In Woda Ivy Glen Limited Partnership v. Fayette County Board of Revision (2009), 121 Ohio St.3d 175, the Supreme Court of Ohio considered whether restrictions on real property resulting from participation in the federal low-income housing tax credit program should be taken into account when appraising the property for real estate tax purposes. The real property at issue consisted of 60 individual parcels, each of which contained a single-family residence. As required by Section 42 of the Internal Revenue Code, the property was subject to certain rent restrictions designed to make the rental rates affordable for low-income families. These restrictions are binding on successor owners and recorded in the chain of title of the property. Utilizing a cost-based valuation for tax year 2004, the county auditor valued the parcels at an aggregate value of $4,854,970, or approximately $80,000 each.
Ivy Glen filed a complaint against the auditor’s valuation, alleging the true total value to be $2,400,000. Rather than using the cost approach, Ivy Glen’s appraiser deemed the 60 parcels to be one economic unit and based his valuation on a rent-income analysis and comparable sales of rental properties. The Board of Tax Appeals (BTA) rejected that approach and instead adopted the county’s cost-based valuation, reasoning that the properties were only two years old and should be valued as though free of any use restrictions imposed under the federal low-income tax credit program. The BTA, relying on the Ohio Supreme Court’s previous pronouncement in Alliance Towers, Ltd. v. Stark Cty. Bd. of Revision (1988), 37 Ohio St.3d 16, that property should be valued in its “unrestricted form of title,” questioned the validity of Ivy Glen’s appraiser taking into account the use restriction on the property imposed in connection with the low-income tax subsidy and affirmed the county’s cost-based valuation of the property.
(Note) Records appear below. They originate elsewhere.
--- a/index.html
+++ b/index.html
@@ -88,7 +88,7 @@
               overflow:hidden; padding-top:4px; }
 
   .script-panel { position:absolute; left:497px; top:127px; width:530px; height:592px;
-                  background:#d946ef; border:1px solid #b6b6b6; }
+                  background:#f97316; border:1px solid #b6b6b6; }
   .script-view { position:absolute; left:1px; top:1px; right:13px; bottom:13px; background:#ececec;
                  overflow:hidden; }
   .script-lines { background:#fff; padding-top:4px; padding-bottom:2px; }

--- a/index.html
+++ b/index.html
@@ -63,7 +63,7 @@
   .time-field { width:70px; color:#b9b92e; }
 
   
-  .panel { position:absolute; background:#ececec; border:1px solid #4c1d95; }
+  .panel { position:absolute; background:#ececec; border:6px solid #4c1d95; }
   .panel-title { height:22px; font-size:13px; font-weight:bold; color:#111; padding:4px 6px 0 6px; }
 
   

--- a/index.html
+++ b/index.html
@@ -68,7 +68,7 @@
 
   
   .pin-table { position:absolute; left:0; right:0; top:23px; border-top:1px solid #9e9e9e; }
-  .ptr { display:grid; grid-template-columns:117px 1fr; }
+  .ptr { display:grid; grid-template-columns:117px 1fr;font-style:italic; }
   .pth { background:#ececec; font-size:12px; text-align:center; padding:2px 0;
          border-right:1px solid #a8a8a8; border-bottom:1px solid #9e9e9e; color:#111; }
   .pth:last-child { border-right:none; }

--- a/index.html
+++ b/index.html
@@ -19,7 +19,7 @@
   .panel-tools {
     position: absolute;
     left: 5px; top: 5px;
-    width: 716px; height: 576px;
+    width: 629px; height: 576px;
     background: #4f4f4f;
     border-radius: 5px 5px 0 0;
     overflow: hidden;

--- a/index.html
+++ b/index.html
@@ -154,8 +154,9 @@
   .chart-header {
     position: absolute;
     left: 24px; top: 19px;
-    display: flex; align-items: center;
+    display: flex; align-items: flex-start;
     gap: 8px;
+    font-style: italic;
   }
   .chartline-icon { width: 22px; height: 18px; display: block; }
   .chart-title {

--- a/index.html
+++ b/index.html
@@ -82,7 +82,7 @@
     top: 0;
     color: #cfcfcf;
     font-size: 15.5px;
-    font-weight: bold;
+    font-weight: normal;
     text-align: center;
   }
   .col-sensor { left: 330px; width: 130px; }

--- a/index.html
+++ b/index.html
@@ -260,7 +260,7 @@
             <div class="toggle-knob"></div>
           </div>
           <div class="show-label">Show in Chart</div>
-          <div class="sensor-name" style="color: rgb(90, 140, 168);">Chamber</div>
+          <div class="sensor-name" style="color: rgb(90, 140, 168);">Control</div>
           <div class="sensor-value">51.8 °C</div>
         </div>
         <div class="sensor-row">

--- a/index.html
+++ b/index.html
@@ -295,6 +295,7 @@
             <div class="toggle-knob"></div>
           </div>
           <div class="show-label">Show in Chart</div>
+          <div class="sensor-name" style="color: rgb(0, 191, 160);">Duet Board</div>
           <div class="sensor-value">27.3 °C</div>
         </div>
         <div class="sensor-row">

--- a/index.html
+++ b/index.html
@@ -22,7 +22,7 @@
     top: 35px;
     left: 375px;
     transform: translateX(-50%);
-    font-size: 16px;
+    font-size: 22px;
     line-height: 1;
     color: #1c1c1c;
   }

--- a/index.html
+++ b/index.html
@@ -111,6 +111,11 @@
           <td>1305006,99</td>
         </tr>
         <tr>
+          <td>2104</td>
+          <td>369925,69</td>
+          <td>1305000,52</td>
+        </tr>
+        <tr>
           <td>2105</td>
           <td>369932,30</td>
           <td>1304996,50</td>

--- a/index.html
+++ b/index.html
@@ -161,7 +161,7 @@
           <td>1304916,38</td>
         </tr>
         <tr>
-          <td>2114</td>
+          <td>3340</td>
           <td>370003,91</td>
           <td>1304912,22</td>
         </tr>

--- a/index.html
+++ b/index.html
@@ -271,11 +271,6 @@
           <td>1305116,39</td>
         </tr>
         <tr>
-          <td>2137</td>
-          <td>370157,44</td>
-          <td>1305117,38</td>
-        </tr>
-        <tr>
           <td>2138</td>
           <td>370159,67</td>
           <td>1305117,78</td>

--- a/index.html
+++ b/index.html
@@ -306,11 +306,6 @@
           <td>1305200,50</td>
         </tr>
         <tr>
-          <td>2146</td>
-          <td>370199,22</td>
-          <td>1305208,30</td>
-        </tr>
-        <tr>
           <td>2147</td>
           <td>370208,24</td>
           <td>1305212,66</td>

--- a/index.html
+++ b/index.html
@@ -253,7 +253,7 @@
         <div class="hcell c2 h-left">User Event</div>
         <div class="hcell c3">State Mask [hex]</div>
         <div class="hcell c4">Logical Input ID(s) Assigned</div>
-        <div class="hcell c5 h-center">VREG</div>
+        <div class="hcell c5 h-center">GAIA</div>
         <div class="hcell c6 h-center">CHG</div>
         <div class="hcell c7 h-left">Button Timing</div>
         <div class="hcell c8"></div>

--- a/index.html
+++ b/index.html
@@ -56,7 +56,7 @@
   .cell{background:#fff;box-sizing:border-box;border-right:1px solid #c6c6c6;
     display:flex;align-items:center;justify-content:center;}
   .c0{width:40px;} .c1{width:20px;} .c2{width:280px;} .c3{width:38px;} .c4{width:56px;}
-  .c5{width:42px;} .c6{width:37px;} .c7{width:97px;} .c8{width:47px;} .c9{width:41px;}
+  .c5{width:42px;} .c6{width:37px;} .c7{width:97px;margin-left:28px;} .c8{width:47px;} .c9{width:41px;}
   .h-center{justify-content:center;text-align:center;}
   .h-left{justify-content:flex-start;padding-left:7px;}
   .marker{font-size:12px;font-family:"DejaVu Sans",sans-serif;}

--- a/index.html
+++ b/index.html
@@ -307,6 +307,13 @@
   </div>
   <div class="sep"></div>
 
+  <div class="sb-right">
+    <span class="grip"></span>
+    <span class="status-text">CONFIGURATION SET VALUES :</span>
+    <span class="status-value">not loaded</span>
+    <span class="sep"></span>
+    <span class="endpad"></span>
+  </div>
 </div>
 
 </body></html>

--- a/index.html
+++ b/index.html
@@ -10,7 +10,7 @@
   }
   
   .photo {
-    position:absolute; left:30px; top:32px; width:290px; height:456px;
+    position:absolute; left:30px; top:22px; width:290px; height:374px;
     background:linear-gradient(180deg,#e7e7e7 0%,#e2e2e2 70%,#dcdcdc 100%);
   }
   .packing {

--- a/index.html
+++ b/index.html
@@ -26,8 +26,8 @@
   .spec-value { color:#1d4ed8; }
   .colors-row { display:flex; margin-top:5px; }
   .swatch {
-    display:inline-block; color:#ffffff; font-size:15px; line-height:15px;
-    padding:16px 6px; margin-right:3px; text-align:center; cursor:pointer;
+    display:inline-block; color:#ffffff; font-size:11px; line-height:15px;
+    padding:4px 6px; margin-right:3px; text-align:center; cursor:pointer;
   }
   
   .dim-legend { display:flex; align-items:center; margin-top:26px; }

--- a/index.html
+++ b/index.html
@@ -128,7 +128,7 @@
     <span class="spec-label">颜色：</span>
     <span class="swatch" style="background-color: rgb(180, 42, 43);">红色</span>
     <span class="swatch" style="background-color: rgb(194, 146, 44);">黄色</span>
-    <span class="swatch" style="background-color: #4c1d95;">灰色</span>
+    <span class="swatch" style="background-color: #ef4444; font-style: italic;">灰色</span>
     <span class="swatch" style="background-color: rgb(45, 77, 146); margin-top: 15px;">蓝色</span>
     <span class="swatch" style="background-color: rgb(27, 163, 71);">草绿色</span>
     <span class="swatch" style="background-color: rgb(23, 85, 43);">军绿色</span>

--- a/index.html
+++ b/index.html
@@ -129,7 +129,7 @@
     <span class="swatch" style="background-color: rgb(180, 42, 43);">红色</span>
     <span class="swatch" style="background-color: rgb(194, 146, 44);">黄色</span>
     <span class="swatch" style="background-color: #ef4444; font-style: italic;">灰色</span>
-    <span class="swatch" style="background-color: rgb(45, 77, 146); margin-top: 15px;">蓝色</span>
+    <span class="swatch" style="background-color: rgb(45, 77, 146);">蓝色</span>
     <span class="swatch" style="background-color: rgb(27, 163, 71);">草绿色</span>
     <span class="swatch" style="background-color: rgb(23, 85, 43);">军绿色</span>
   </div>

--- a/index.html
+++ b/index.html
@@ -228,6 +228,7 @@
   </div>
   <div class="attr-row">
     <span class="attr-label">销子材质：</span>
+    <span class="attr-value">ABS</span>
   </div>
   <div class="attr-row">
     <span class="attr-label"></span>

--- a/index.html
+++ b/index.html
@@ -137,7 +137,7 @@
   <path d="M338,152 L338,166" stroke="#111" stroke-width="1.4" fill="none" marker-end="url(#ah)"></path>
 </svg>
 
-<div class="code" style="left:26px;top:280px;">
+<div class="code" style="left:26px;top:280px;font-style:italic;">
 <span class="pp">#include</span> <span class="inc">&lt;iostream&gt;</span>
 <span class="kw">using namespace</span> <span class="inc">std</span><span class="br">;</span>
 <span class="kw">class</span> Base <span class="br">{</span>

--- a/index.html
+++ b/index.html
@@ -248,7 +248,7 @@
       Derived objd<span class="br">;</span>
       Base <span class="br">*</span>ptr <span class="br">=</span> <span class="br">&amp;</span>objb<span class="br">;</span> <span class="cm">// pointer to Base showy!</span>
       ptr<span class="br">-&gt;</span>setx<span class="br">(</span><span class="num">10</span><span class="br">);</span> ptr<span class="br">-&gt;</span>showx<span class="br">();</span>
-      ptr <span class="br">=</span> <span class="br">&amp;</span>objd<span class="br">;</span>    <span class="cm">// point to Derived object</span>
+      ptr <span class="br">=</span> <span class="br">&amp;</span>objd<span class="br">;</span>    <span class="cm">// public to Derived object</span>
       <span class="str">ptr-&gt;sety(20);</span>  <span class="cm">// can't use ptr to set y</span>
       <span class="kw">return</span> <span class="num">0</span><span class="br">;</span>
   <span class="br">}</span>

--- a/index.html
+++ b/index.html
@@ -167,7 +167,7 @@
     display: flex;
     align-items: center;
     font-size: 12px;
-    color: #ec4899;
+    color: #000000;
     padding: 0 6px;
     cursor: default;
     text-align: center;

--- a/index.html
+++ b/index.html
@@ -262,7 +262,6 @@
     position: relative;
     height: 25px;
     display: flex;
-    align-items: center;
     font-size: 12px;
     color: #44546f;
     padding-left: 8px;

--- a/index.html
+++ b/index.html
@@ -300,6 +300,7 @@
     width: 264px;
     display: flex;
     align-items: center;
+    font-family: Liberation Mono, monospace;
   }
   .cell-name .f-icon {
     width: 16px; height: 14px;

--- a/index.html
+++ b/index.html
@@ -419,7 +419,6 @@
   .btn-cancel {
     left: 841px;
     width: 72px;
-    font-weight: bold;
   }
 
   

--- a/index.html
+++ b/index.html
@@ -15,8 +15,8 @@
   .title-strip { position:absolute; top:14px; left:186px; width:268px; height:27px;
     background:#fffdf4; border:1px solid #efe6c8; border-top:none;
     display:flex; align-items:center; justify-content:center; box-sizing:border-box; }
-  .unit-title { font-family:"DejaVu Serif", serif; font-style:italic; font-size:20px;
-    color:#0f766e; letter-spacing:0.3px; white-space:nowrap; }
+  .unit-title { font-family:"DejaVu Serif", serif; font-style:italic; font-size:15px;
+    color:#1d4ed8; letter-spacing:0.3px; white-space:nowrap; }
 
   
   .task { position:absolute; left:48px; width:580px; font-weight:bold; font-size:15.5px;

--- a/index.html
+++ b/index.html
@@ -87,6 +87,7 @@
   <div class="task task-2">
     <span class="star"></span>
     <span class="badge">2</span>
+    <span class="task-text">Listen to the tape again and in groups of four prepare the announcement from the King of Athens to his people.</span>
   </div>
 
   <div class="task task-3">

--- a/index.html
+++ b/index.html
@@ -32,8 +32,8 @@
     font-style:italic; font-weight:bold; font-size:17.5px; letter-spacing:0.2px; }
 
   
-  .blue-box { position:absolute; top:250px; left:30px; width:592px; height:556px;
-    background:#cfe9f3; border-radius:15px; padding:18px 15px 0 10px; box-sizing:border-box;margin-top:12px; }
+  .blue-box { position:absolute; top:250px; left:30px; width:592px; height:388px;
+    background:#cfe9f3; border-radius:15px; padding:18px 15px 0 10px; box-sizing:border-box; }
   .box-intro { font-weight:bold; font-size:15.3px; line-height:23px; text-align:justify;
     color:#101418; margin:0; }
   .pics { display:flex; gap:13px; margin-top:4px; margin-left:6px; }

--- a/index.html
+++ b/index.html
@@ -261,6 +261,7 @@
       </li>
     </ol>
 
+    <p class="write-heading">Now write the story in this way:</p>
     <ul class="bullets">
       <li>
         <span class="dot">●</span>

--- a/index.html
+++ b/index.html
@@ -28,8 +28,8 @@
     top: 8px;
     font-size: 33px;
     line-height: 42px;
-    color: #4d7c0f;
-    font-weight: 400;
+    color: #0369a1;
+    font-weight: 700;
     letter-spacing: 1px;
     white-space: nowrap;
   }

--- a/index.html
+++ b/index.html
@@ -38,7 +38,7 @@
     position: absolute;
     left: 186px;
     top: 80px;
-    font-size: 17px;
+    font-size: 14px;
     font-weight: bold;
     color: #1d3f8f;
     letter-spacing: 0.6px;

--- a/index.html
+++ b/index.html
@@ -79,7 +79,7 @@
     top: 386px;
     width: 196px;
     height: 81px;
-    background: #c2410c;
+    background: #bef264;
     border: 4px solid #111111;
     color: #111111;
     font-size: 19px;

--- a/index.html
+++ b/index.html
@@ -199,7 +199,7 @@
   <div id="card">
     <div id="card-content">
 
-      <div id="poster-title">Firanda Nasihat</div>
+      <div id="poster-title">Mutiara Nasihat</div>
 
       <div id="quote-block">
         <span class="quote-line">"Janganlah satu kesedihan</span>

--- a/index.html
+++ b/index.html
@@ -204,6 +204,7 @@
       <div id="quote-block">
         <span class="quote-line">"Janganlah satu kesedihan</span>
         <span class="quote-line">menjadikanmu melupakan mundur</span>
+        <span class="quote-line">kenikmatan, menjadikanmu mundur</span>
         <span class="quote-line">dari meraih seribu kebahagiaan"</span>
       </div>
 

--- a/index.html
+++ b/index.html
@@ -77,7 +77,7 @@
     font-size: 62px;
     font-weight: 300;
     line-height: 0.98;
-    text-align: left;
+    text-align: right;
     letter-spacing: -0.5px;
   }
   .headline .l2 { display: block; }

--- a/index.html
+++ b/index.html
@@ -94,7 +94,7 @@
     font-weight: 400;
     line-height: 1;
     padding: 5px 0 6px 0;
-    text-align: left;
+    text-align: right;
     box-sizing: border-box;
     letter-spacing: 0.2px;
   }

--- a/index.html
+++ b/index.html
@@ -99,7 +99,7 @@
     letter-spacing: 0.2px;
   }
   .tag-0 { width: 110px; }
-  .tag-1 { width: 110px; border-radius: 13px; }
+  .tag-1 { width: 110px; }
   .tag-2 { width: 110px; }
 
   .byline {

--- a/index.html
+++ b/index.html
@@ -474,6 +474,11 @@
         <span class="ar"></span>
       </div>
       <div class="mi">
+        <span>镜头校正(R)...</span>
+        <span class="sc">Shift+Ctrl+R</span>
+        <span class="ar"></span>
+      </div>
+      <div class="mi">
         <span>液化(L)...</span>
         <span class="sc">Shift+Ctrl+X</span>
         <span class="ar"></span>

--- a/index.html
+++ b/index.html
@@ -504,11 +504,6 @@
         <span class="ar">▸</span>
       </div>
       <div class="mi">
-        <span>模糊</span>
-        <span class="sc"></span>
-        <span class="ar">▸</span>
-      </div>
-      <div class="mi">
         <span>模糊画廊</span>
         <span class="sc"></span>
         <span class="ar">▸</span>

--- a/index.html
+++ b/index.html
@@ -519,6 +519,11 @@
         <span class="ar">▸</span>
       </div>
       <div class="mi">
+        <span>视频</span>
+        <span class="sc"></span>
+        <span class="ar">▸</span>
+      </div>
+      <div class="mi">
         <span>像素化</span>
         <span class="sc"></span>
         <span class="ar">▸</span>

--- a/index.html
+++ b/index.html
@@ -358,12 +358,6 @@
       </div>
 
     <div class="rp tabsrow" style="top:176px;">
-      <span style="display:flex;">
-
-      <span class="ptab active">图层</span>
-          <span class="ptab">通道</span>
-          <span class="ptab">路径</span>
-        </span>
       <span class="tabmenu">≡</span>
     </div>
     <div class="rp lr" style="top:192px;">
On appeal, the Court discussed its holding in Alliance Towers and found that, despite holding that “For real property tax purposes, the fee simple estate is to valued as if it were unencumbered,” the Court’s decisions have “broadly acknowledged that ‘all facts and circumstances which may affect the value of property must be taken into consideration.’” The Court then distinguished between “private” encumbrances and those restrictions that are governmental “police power” limitations on use. Under Appraisal Institute guidelines, the former are to be disregarded, while the latter should be considered. Though the Court acknowledged that the federal government does not have a general “police power,” it nevertheless found that the low-income housing tax credit program were a means for Congress to implement public policy and improve the general welfare, and thus qualified as police power restrictions. Since the BTA failed to consider the effect of the low-income tax credit restrictions in valuing the property, the Court vacated the BTA’s decision and remanded it for further proceedings consistent with Court’s decision.
The Ohio Supreme Court’s decision provides an opportunity for owners of low-income housing tax credit property to review their tax valuation and determine if a complaint against the valuation is appropriate. Although the tax complaint filing period for tax year 2008 has ended, tax payers will be able to contest 2009 taxes beginning in January 2010.